┌────────

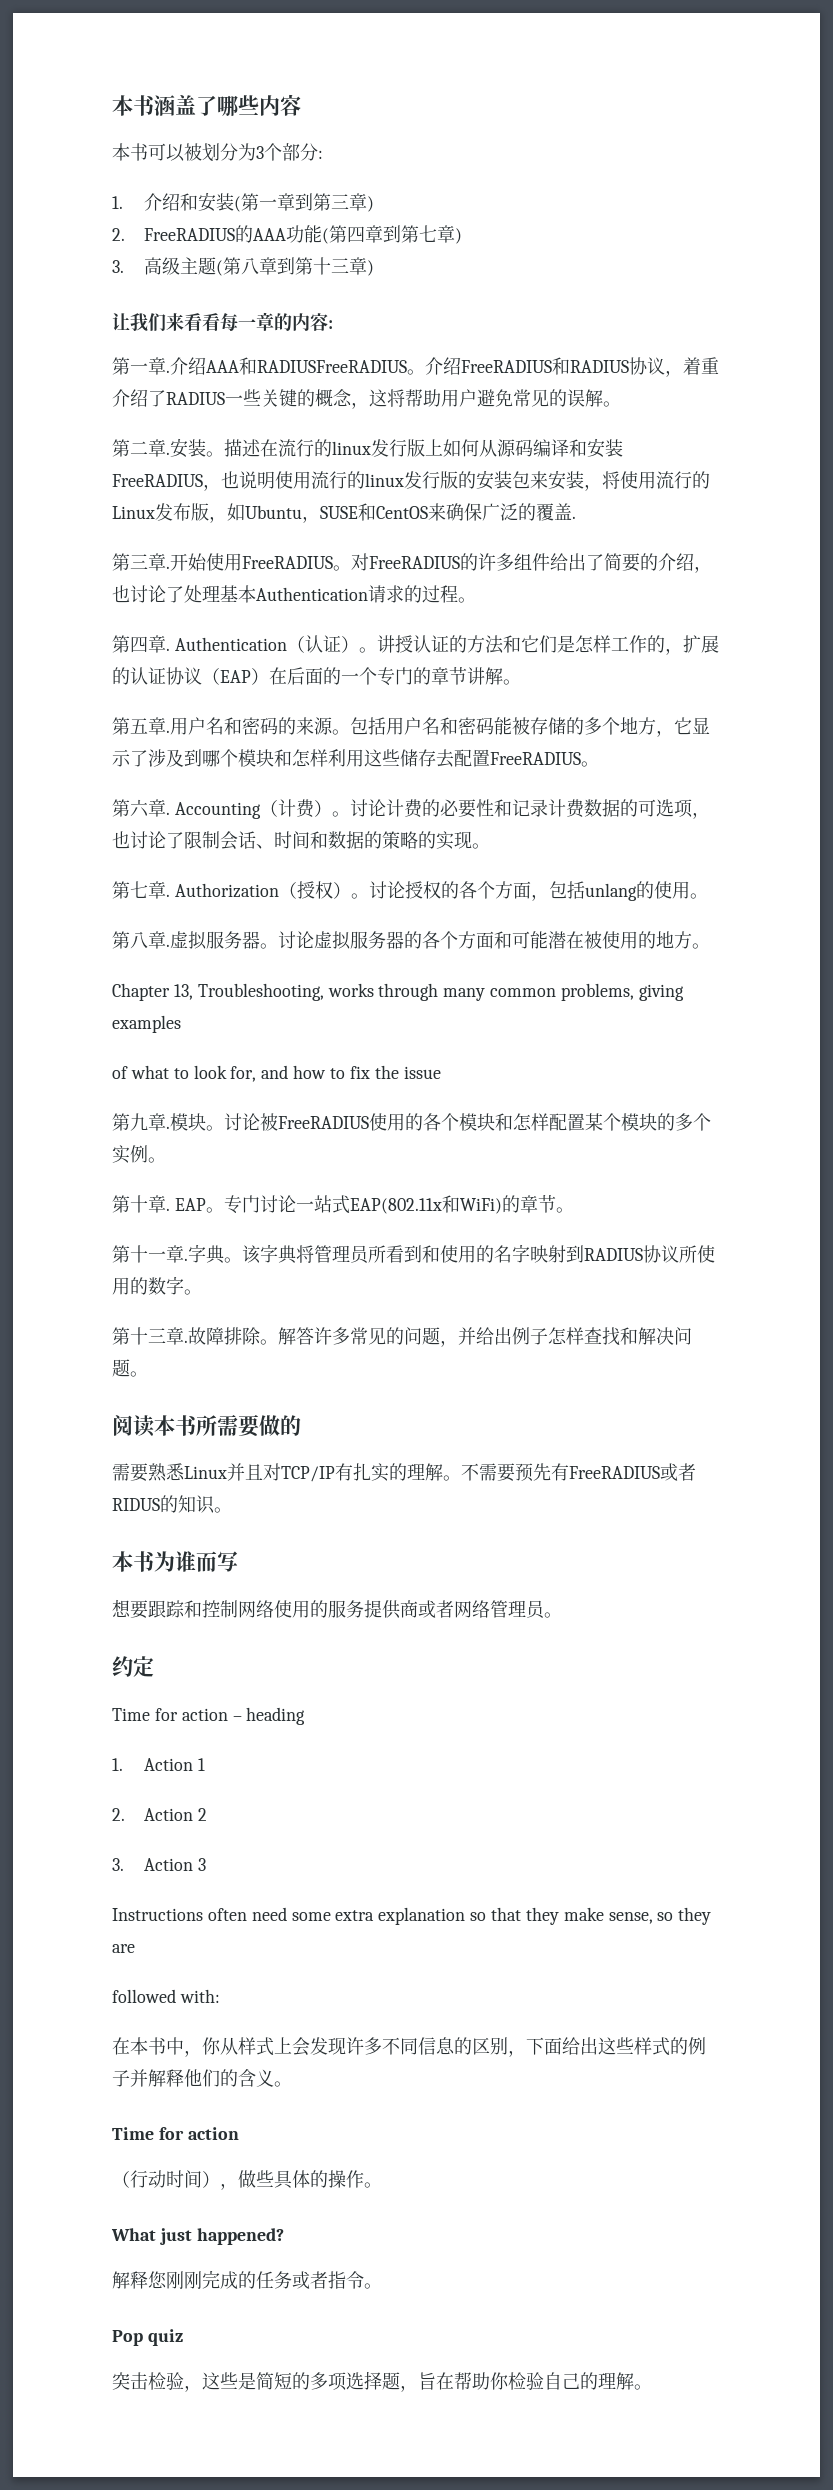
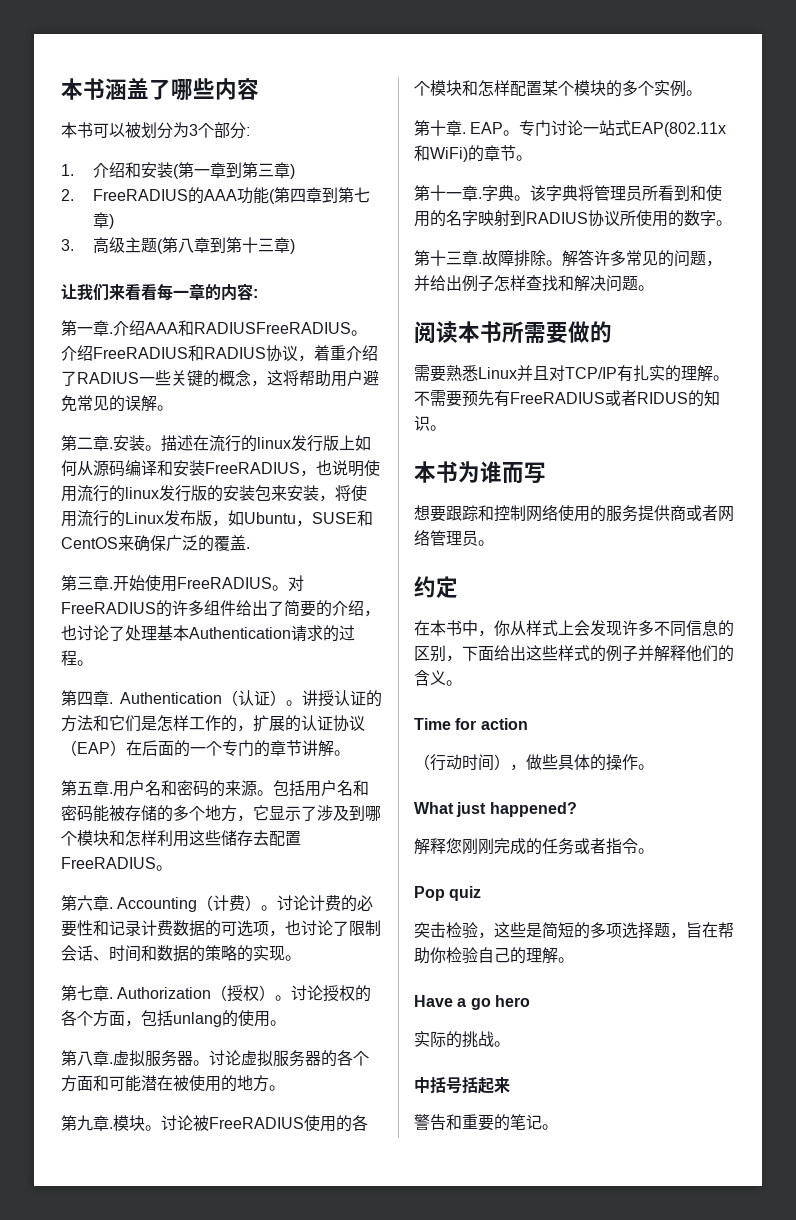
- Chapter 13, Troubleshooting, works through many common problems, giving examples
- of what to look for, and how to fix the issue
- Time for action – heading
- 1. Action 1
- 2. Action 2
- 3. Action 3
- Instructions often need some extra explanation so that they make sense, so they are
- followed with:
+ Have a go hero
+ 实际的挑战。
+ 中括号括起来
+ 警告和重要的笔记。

└────────

EXERCISE -> Reproduce, word for word, the line containing "- 1. Action 1" along with every later line of the listing, and leave out all earlier lines.

OUTPUT FOR THIS TASK ->
- 1. Action 1
- 2. Action 2
- 3. Action 3
- Instructions often need some extra explanation so that they make sense, so they are
- followed with:
+ Have a go hero
+ 实际的挑战。
+ 中括号括起来
+ 警告和重要的笔记。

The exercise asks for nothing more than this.